Only the most insincere advocate of international criminal justice would say that the selection of situations and cases before the ICC is justifiable or “fair”. It is not, and it has never been. Whether it be the overwhelming focus on African situations and cases, the asymmetrical selection of cases within those situations, or the reluctance to investigate and prosecute powerful global actors, selectivity – perhaps even more than the enforcement of warrants – has been the Achilles heel of ICC legitimacy. And to be clear: selectivity is not just a matter of institutional design or jurisdictional limitations. It is a matter of prosecutorial strategy and institutional prerogatives.
So, what then can be done?
Hafetz endorses an approach which emphasizes the “symbolic importance of prosecutions” and their expressive value. In other words, he stresses the importance of what the selection of certain situations and cases tell us, the stories they evoke about what is right, fair, and just. However, rather than just focusing on ‘popular crimes’ that resonate with global publics (such as the use of child soldiers or the destruction of cultural property as a war crime), Hafetz stresses that:
an expressive approach to selection decisions should also incorporate a dimension of distributive fairness, a path the ICC has thus far resisted. In particular, the ICC and other international criminal tribunals should seek to express the principle that no individual is above the law – both across and within situations – through their decisions to investigate and, where the evidence supports it, to prosecute. Even modest steps in this direction could contribute to an alternative narrative… and help counter the perception that international criminal justice merely tracks the preferences of the strong and their supporters.

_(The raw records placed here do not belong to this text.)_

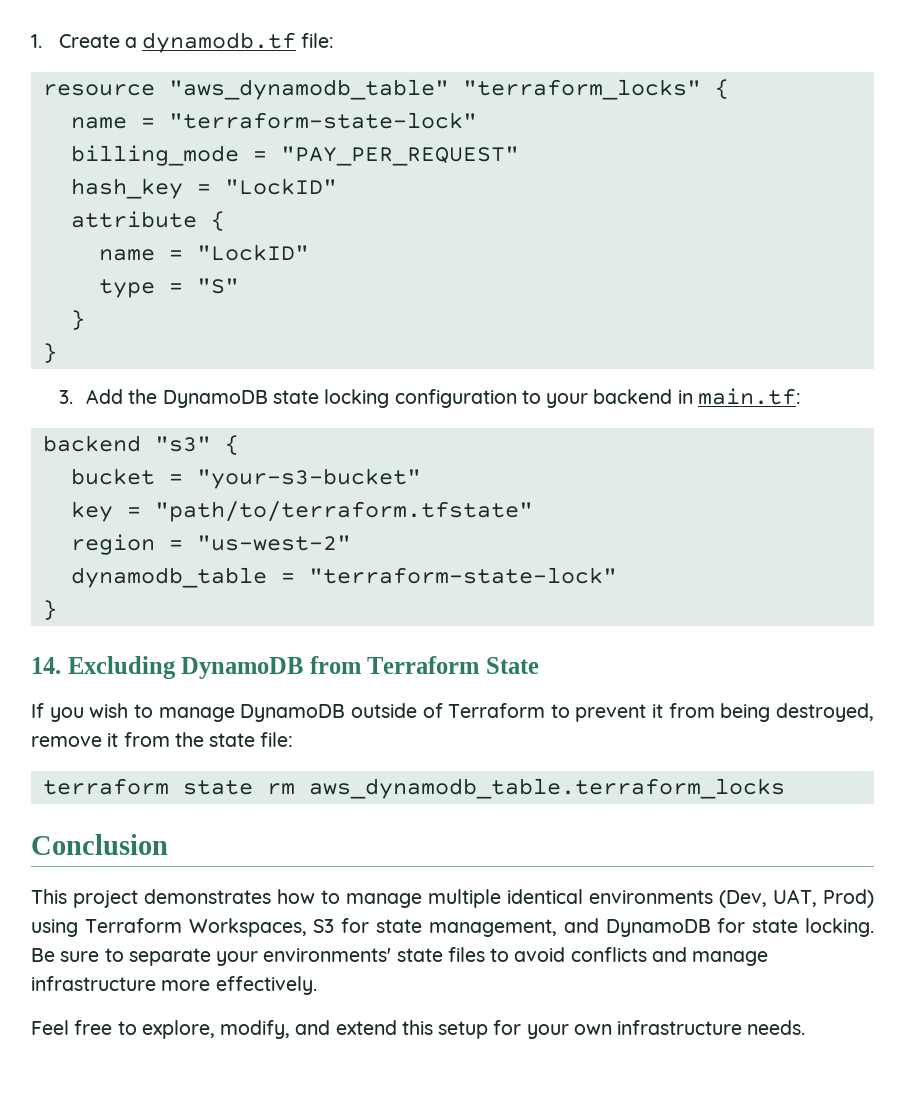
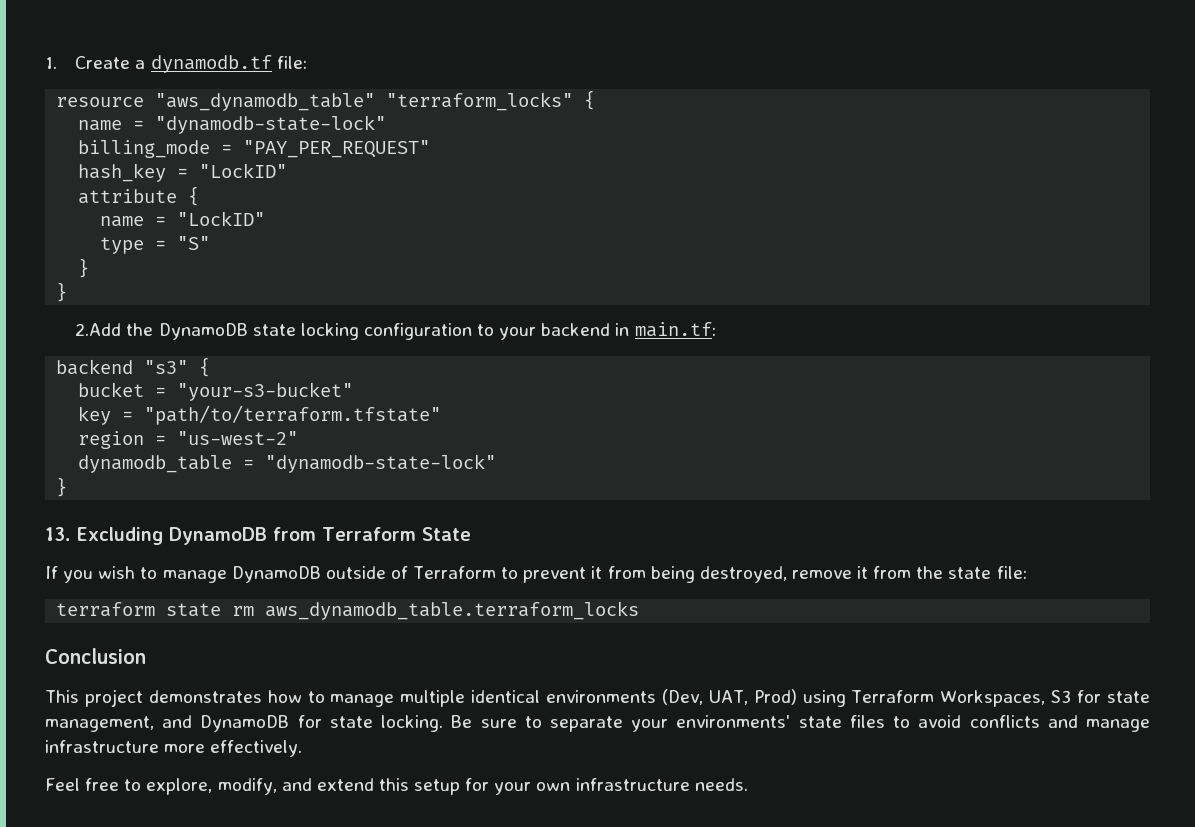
- name = "terraform-state-lock"
+ name = "dynamodb-state-lock"
- 3. Add the DynamoDB state locking configuration to your backend in main.tf:
+ 2.Add the DynamoDB state locking configuration to your backend in main.tf:
- dynamodb_table = "terraform-state-lock"
+ dynamodb_table = "dynamodb-state-lock"
  }
- 14. Excluding DynamoDB from Terraform State
+ 13. Excluding DynamoDB from Terraform State

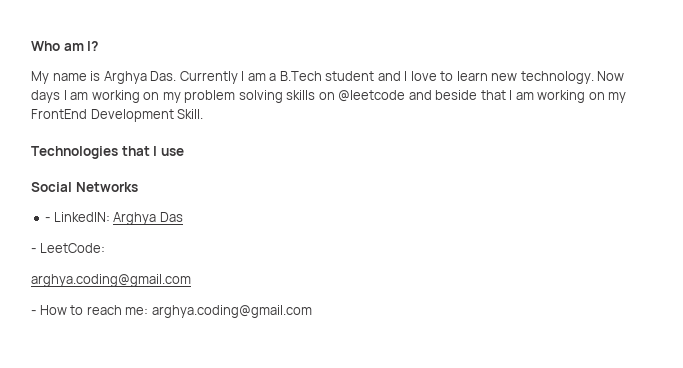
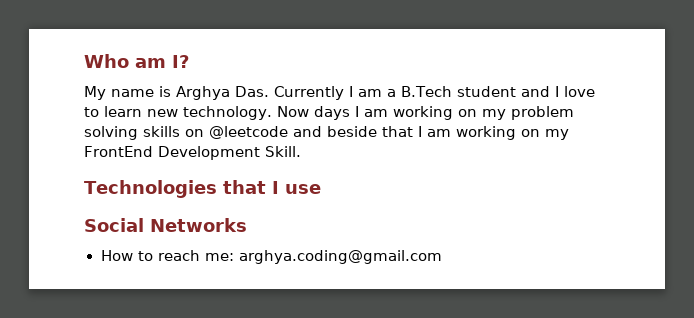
- - LinkedIN: Arghya Das
- - LeetCode:
- arghya.coding@gmail.com
- - How to reach me: arghya.coding@gmail.com
+ How to reach me: arghya.coding@gmail.com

Hafetz’s aspirational advice is worth taking. Crucially, however, he is not naïve about the difficulties that would follow from his recommendation for the ICC to challenge the idea that some are more equal before the law than others. He presciently discusses the Court’s preliminary examination into Afghanistan (the book was published months before the recent decision not to open an investigation into the situation in Afghanistan), arguing that “action by the ICC Prosecutor could enhance the Court’s overall reputation and legitimacy even if such action met with strong opposition and ultimately proved unsuccessful.” (emphasis mine). As I have argued elsewhere, it was wrong to assume that the Afghanistan investigation should only be opened if an ICC intervention could produce surrenders. What Hafetz and indeed other observers could not predict was that it would be the Judges, and not the Prosecutor, who would get cold feet.
Following a series of high-profile setbacks and in the wake of ICC judges choosing to thwart accountability for international crimes in Afghanistan, the biggest challenge for the Court is not simply where to investigate or who to prosecute. Its biggest challenge is to decide what story it wants to tell and to whom. As Hafetz’s work rightly points out, the ICC has a choice of whether or not to play into the widespread conviction that it cannot and will not aspire to be anything more than an institution that reiterates and reifies the crooked distribution of power in the world. If it decides that it is more than that and remains an aspirational court, then where it decides to open investigations and which perpetrators it decides to put on trial must fit that narrative.
John Berger once wrote that “[w]hen we read a story, we inhabit it.” If the ICC wants to do any more than tread water and survive, it must be willing to tell and inhabit a better story than what it has recounted to date.